Records drawn from a dataset:
== Segment start ==
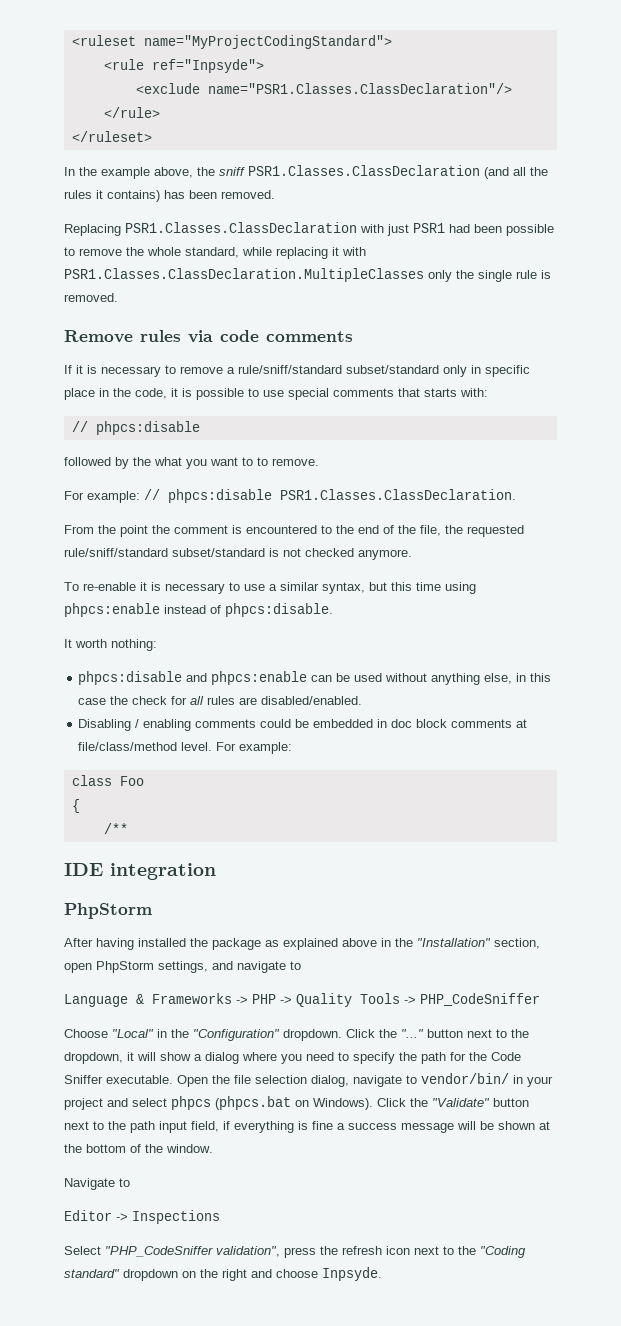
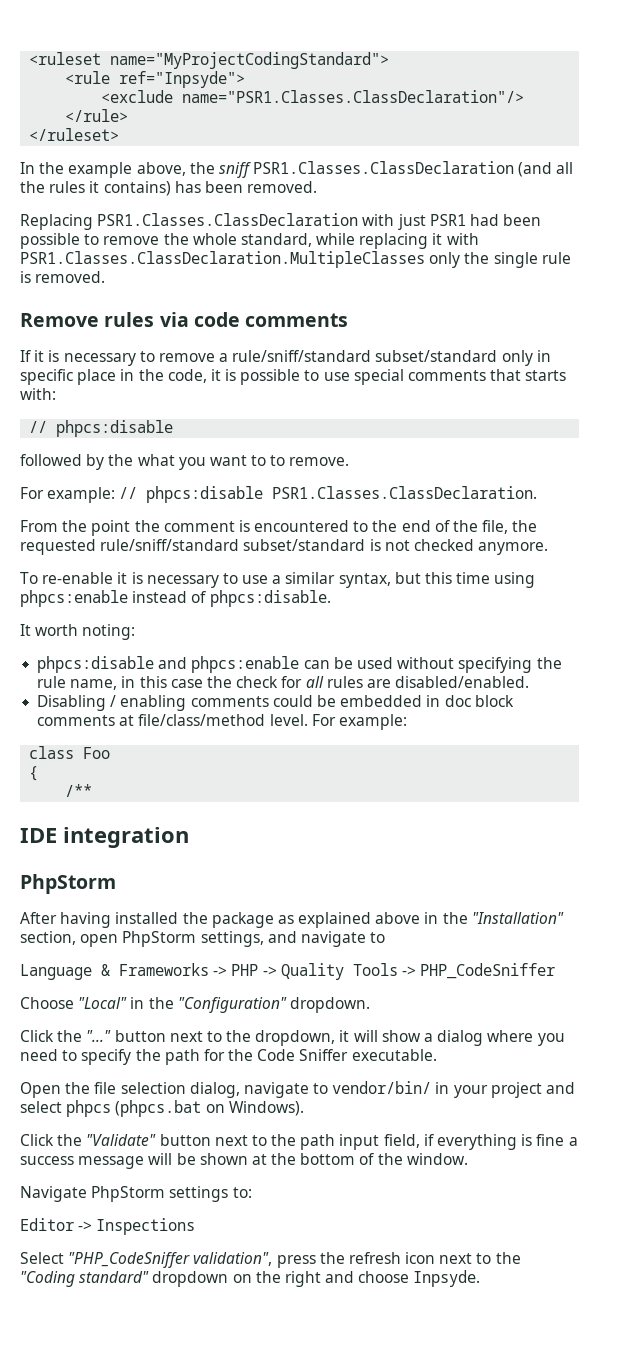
[111,639,157,651] nothing: -> [82,624,136,640] noting:
[431,673,513,685] anything else, -> [458,657,562,673] [37,676,118,690] specifying the rule name,
(342, 1035) none -> (370, 1005) //
(173, 1079) none -> (437, 1055) //
(373, 1104) none -> (304, 1108) //
[119,1178,130,1187] to -> [91,1186,252,1202] PhpStorm settings to:

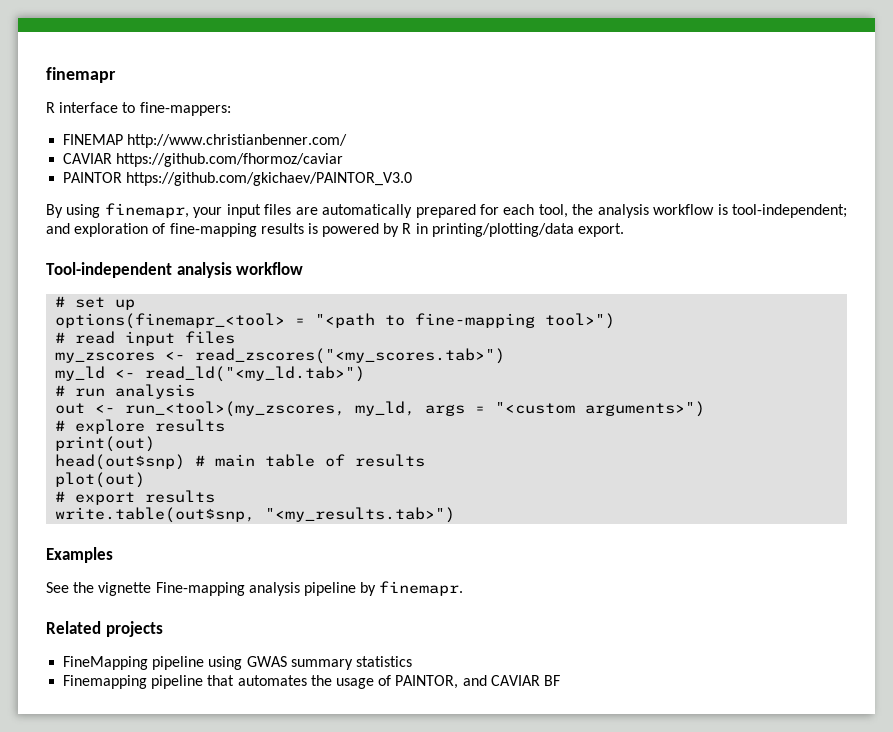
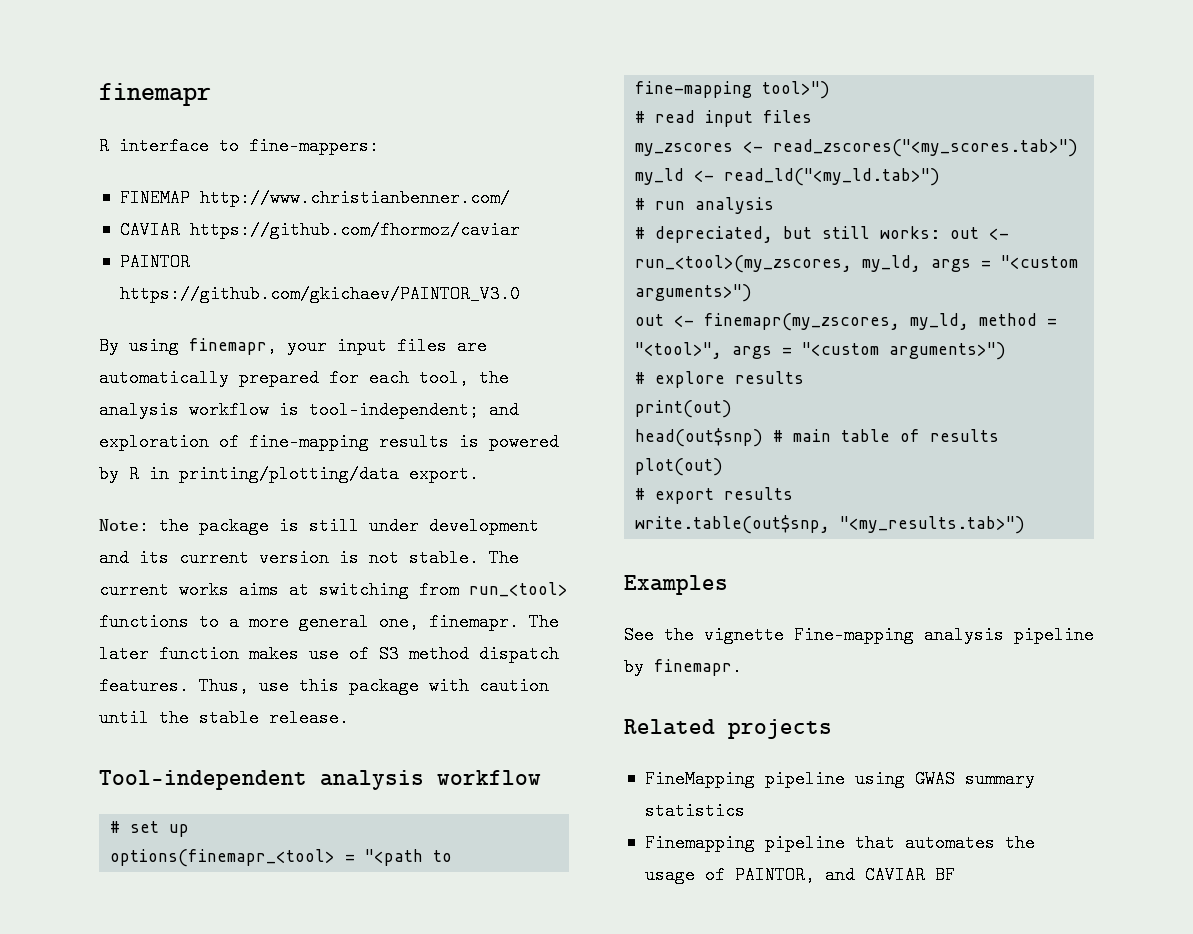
(625, 230) none -> [99,517,539,535] [99,549,519,567] [99,581,568,599] [99,613,559,631] [99,645,559,663] [99,677,549,695] [99,709,349,727] // Note: the package is still under development and its current version is not stable. The current works aims at switching from run_<tool> functions to a more general one, finemapr. The later function makes use of S3 method dispatch features. Thus, use this package with caution until the stable release.
(196, 391) none -> [635,226,941,243] # depreciated, but still works:
(706, 409) none -> [635,313,1058,331] [635,342,1007,360] // out <- finemapr(my_zscores, my_ld, method = "<tool>", args = "<custom arguments>")

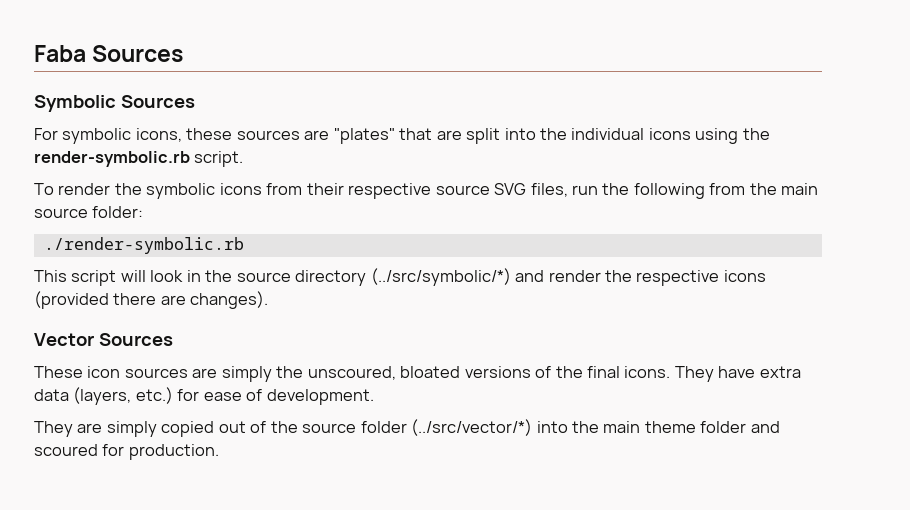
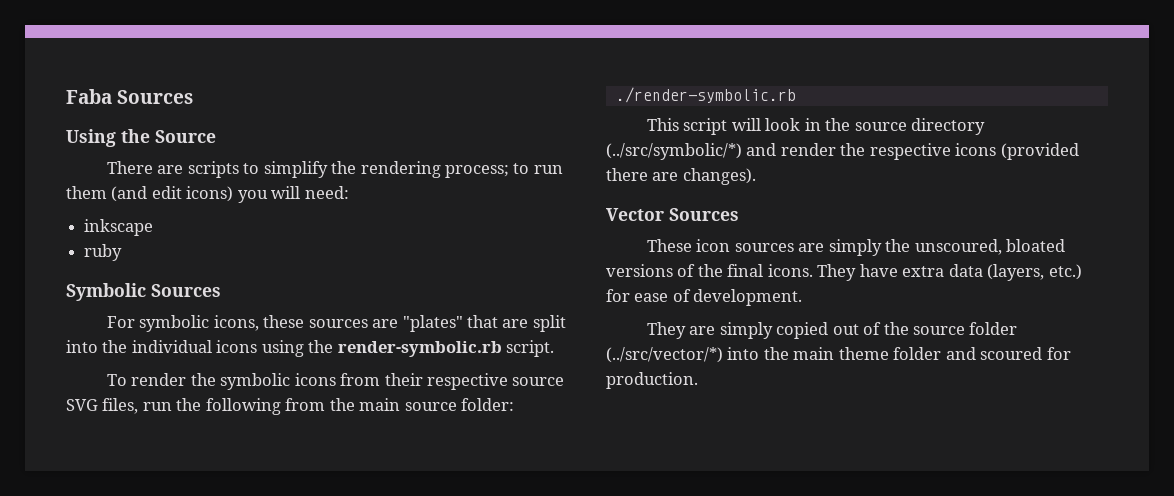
(184, 53) none -> [66,129,216,147] [106,161,563,178] [66,186,349,203] [84,219,154,236] [84,244,123,261] // Using the Source // There are scripts to simplify the rendering process; to run them (and edit icons) you will need: // inkscape // ruby

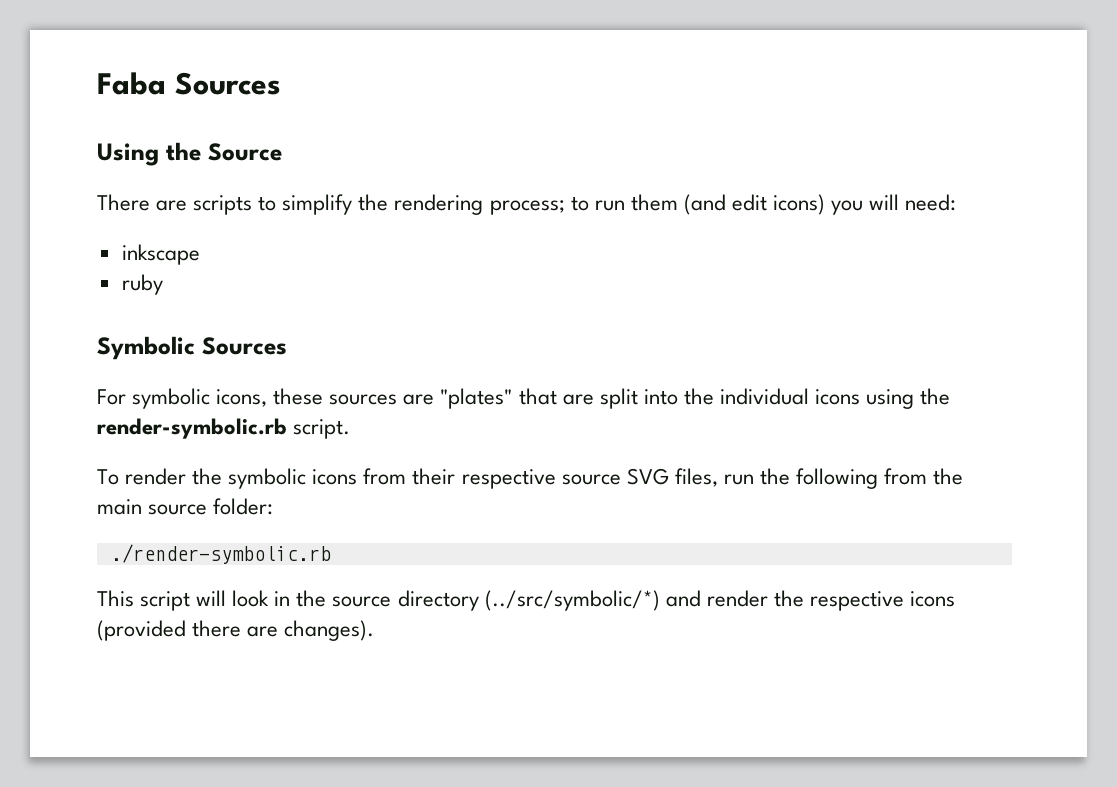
[606,208,739,221] [646,239,1065,256] [606,264,1082,281] [606,289,803,306] [646,322,1018,339] [606,347,1071,363] [606,372,698,389] // Vector Sources // These icon sources are simply the unscoured, bloated versions of the final icons. They have extra data (layers, etc.) for ease of development. // They are simply copied out of the source folder (../src/vector/*) into the main theme folder and scoured for production. -> (375, 630) none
== Segment end ==
TASK REQUIREMENTS:
For every line above, produce an exact transcription that omits the images.

SOLUTION FOR THIS EXERCISE:
[111,639,157,651] nothing: -> [82,624,136,640] noting:
[431,673,513,685] anything else, -> [458,657,562,673] [37,676,118,690] specifying the rule name,
(342, 1035) none -> (370, 1005) //
(173, 1079) none -> (437, 1055) //
(373, 1104) none -> (304, 1108) //
[119,1178,130,1187] to -> [91,1186,252,1202] PhpStorm settings to:

(625, 230) none -> [99,517,539,535] [99,549,519,567] [99,581,568,599] [99,613,559,631] [99,645,559,663] [99,677,549,695] [99,709,349,727] // Note: the package is still under development and its current version is not stable. The current works aims at switching from run_<tool> functions to a more general one, finemapr. The later function makes use of S3 method dispatch features. Thus, use this package with caution until the stable release.
(196, 391) none -> [635,226,941,243] # depreciated, but still works:
(706, 409) none -> [635,313,1058,331] [635,342,1007,360] // out <- finemapr(my_zscores, my_ld, method = "<tool>", args = "<custom arguments>")

(184, 53) none -> [66,129,216,147] [106,161,563,178] [66,186,349,203] [84,219,154,236] [84,244,123,261] // Using the Source // There are scripts to simplify the rendering process; to run them (and edit icons) you will need: // inkscape // ruby

[606,208,739,221] [646,239,1065,256] [606,264,1082,281] [606,289,803,306] [646,322,1018,339] [606,347,1071,363] [606,372,698,389] // Vector Sources // These icon sources are simply the unscoured, bloated versions of the final icons. They have extra data (layers, etc.) for ease of development. // They are simply copied out of the source folder (../src/vector/*) into the main theme folder and scoured for production. -> (375, 630) none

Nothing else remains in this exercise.